И вот, после встречи с Аграфеной Ивановной, что-то дошло в нем до крайности. Пора было выходить на свет, действовать. Иначе могло постепенно затянуть его забвеньем. На завтра подвертывался удобный случай: Аграфена Ивановна, свирепая церковница, непременно отбудет вечером на собрание.
Днем еще раз взвесил. Да, срок пришел.
По слободской слякоти шагал на цыпочках — в новых кавалерийских сапогах, в новых калошах. Ни вечер стоял, ни ночь… Звезды над головой Петра мешались с багровым воспалением построечных огней. И в мыслях путалось настоящее с несбывшимся… Все равно, даже если неудача, не было уже возврата Петру к прежнему, мизерному, хотя бы и узаконенному прозябанию (ему в рабочкоме пообещали профбилет), к спокойному куску, за которым он потянулся сюда вместе с Журкиным. Слишком широко в себе размахнулся, разблистался он. На случай всякой неожиданности с Дусей голова его заранее искала противоядия… Петр начинал все-таки задумываться о той второй, подпольной силе, намеками на которую зачаровывал он Аграфену Ивановну, он уже чувствовал себя в меру осмелевшим, выросшим для этой силы. И разве поведение и самое существование его не было уже полуподпольным? Ему бы хотелось прощупать суть, поговорить, да не знал, с кем. Были кое-кто, которых подозревал он в сопричастии, например Санечка; но поучаться у своего подручного Петру не позволяло самолюбие, да и числился тот где-нибудь внизу, в последнем звене…
Он достиг наконец знакомого палисадника. Два окна, выходящие из горницы, были темны; светилось сквозь ставни только четвертое, у Дуси. Да, она была одна… Петр что-то долго отряхал ладонью грудь, расправлял плечи. Прошел через калитку в сенцы.

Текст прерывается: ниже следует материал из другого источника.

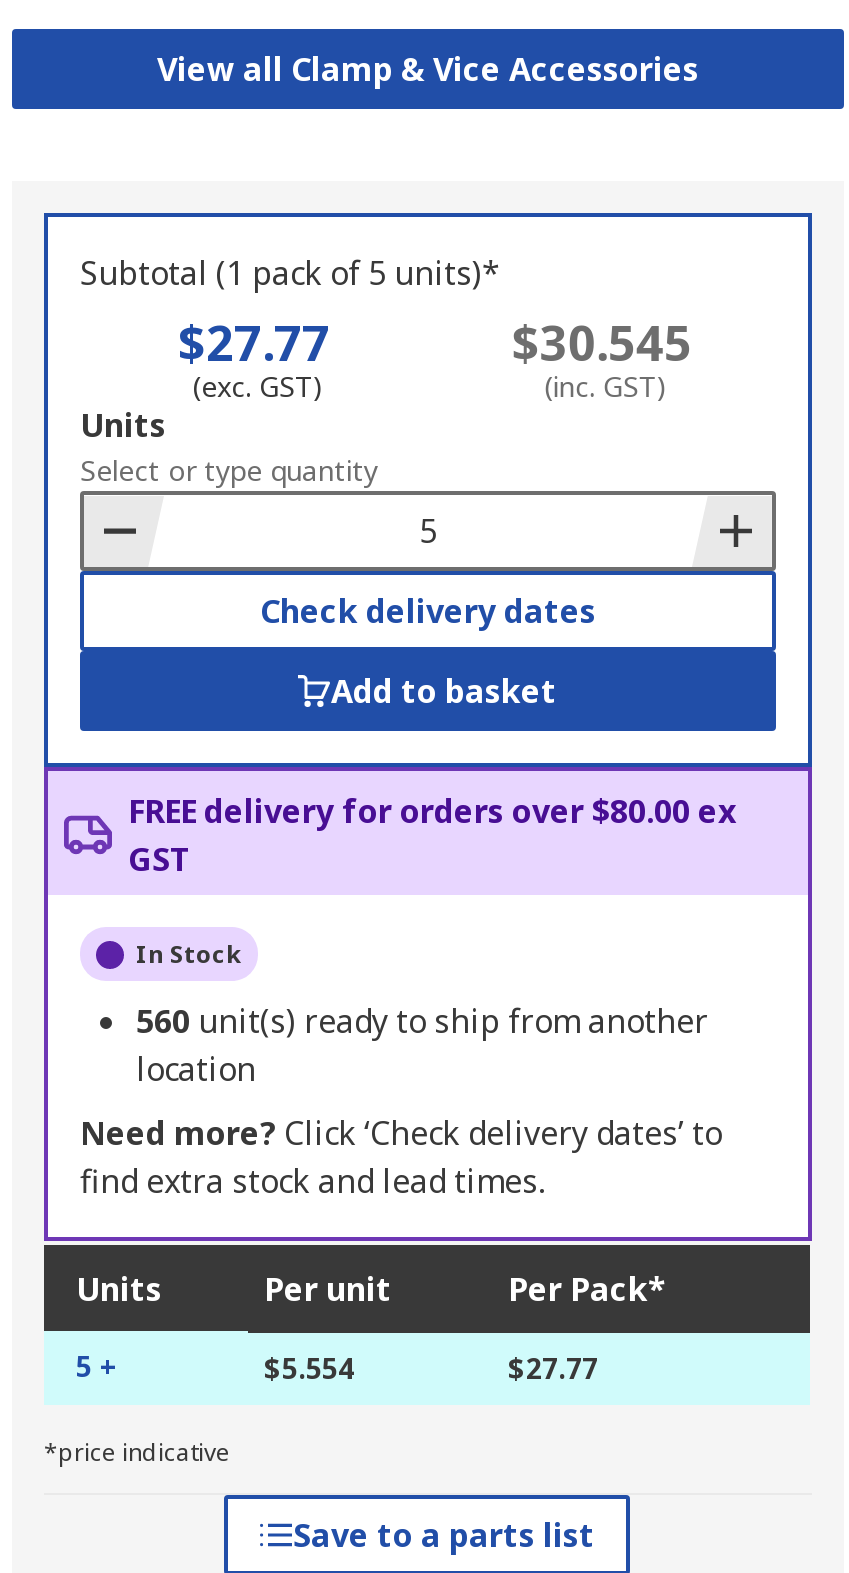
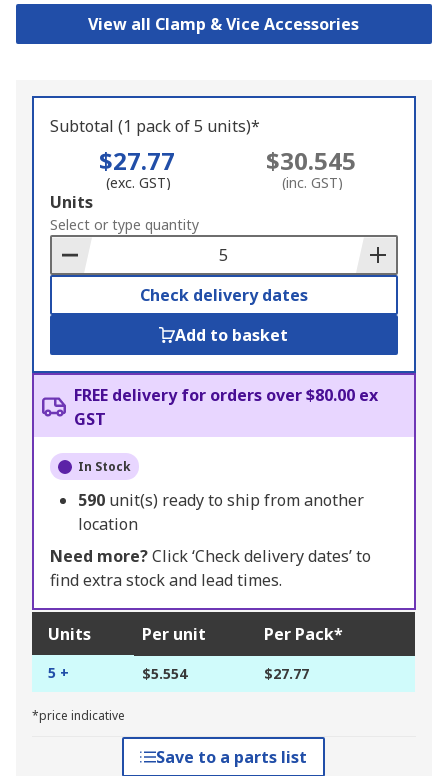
- 560 unit(s) ready to ship from another
+ 590 unit(s) ready to ship from another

Могло все кончиться в одну минуту. «Кто там?» — спросит голос из-за двери. «Это я…» — «Вам мамашу? Ее нет дома». И не нужно было никаких самоистязающих выдумок, скитании под окнами… В бараке замигает лампа-молния, задымит печка, это логово — по тебе.
Он постучал. Каблучки по ту сторону пропорхнули легко, песенкой.
— Кто там?
— Это я, Петр…
Секунды молчания шли, это было не так-то легко, как казалось издали. Петр рукой перехватил себе горло.
За дверью что-то делали, возможно, — отодвигали засов. Петр впервые почувствовал над собою ночь, как темноту огромного материнского мира. Ночь была блаженна сама по себе… Вот он и вошел в горницу.